Tally every line of the listing where the string "Anomaly" is found, and state the total alone.

▬▬▬▬▬▬

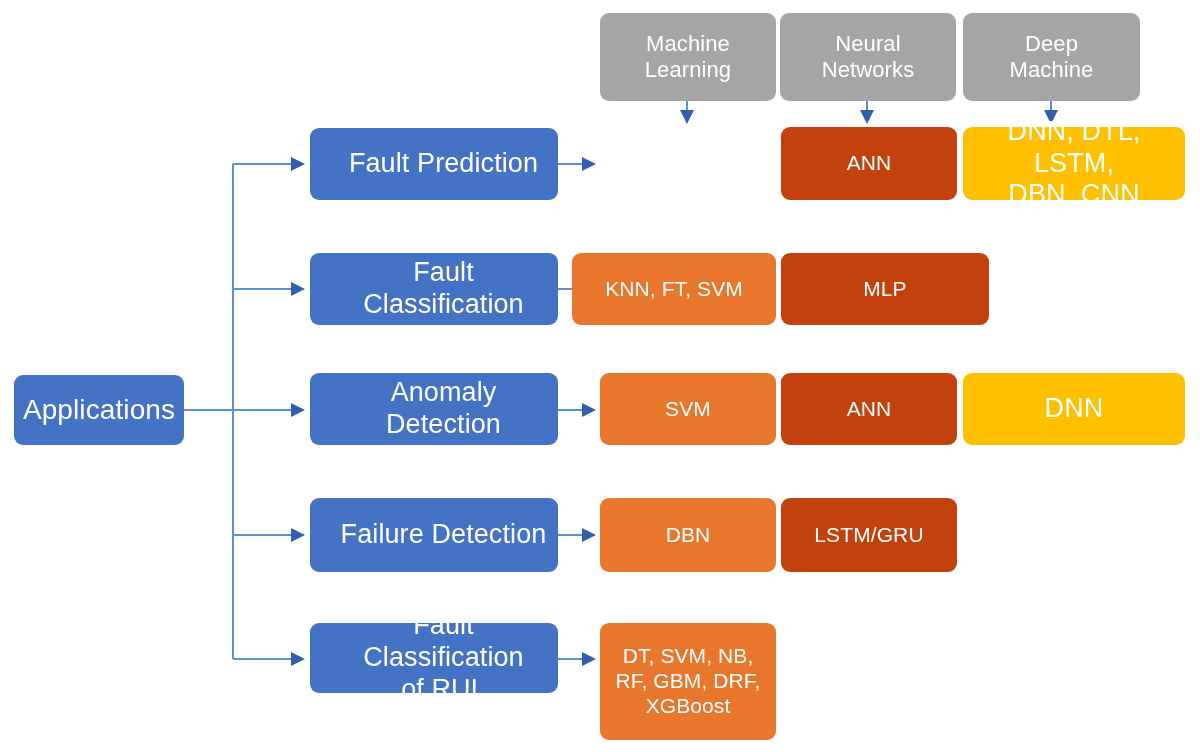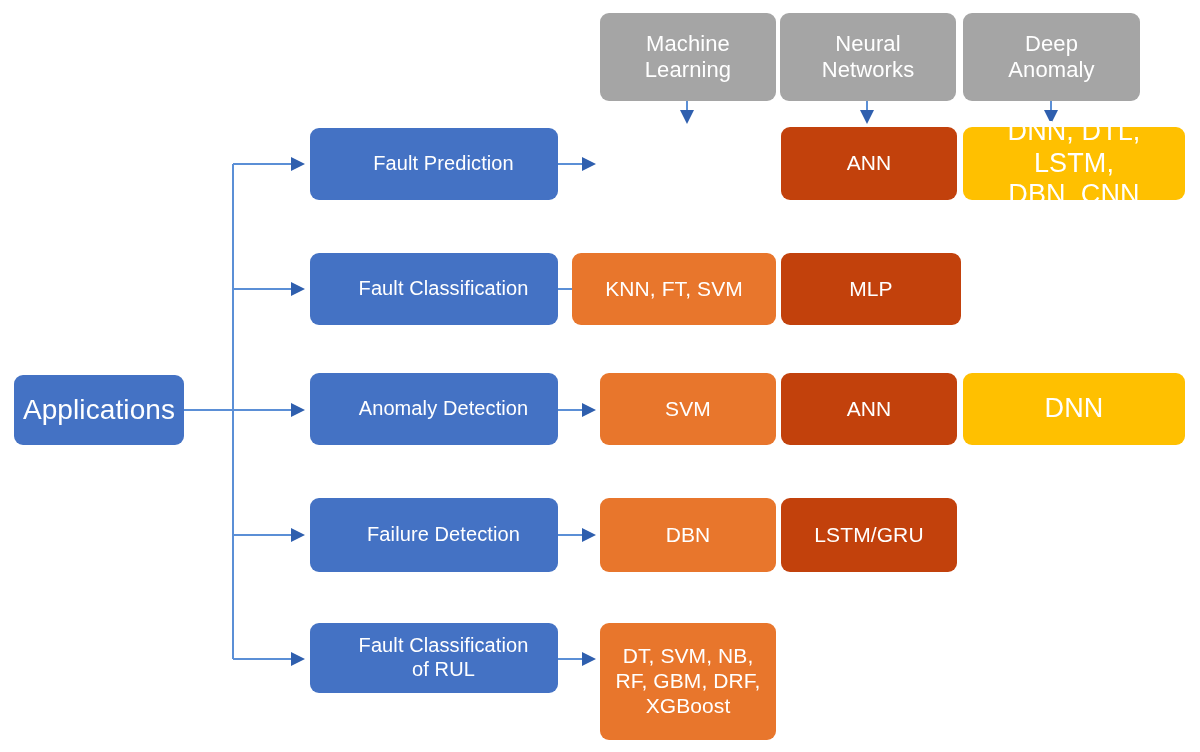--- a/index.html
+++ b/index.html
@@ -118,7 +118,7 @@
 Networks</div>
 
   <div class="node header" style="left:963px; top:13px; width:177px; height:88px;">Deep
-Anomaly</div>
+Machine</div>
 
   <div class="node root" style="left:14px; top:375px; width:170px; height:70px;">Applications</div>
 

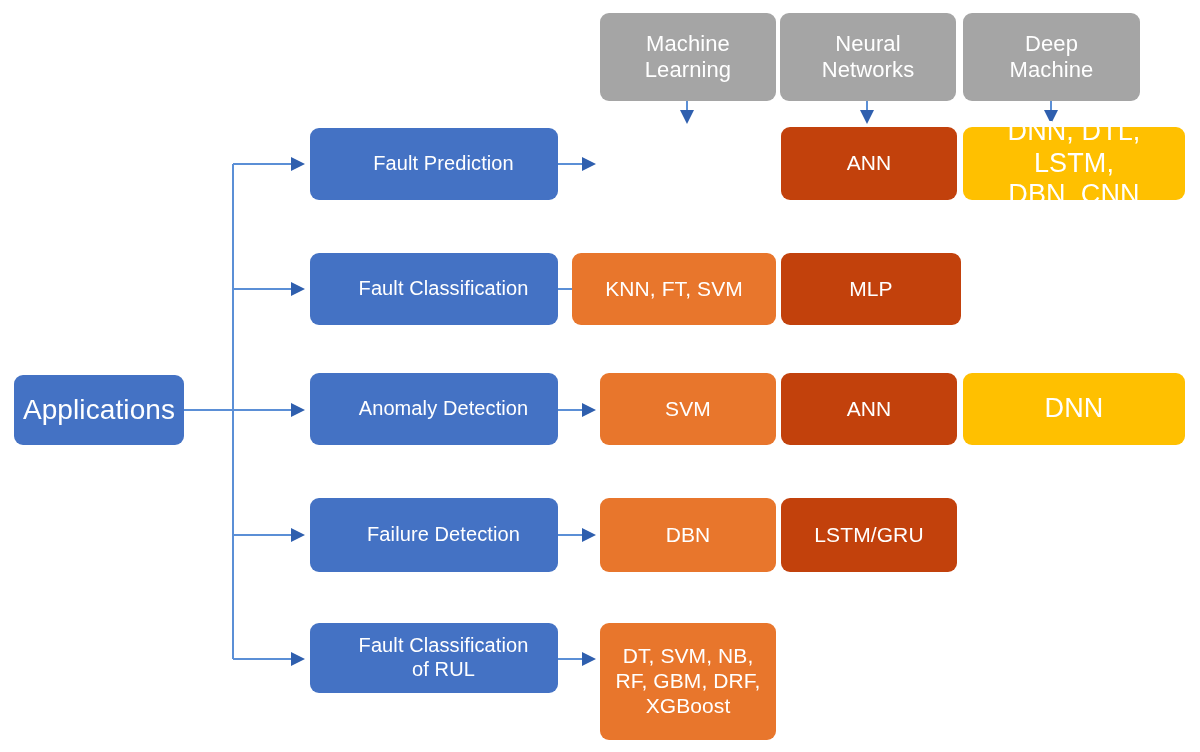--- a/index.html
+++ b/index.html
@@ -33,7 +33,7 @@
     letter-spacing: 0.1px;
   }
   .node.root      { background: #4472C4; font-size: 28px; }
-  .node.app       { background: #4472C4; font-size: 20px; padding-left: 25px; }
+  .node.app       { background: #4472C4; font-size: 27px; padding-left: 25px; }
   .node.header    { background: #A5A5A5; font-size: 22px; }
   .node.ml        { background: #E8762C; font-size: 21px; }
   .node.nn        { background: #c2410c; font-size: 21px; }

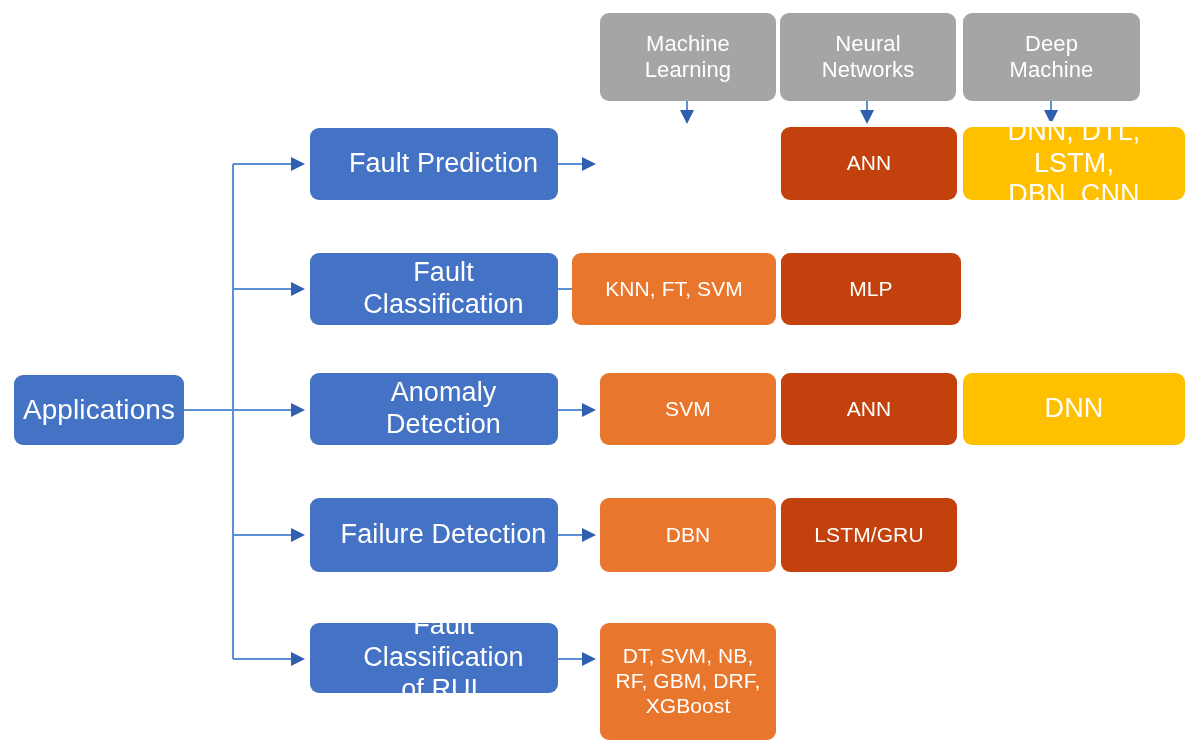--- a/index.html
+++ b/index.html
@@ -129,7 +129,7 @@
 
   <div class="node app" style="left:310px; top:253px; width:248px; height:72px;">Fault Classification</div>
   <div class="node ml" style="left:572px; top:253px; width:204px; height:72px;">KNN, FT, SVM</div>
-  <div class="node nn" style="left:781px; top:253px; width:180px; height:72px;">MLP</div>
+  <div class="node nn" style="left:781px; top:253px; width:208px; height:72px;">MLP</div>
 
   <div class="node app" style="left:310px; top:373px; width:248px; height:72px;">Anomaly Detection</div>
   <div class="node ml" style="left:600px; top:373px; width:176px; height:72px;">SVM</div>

▬▬▬▬▬▬

◆ Response to the exercise: 2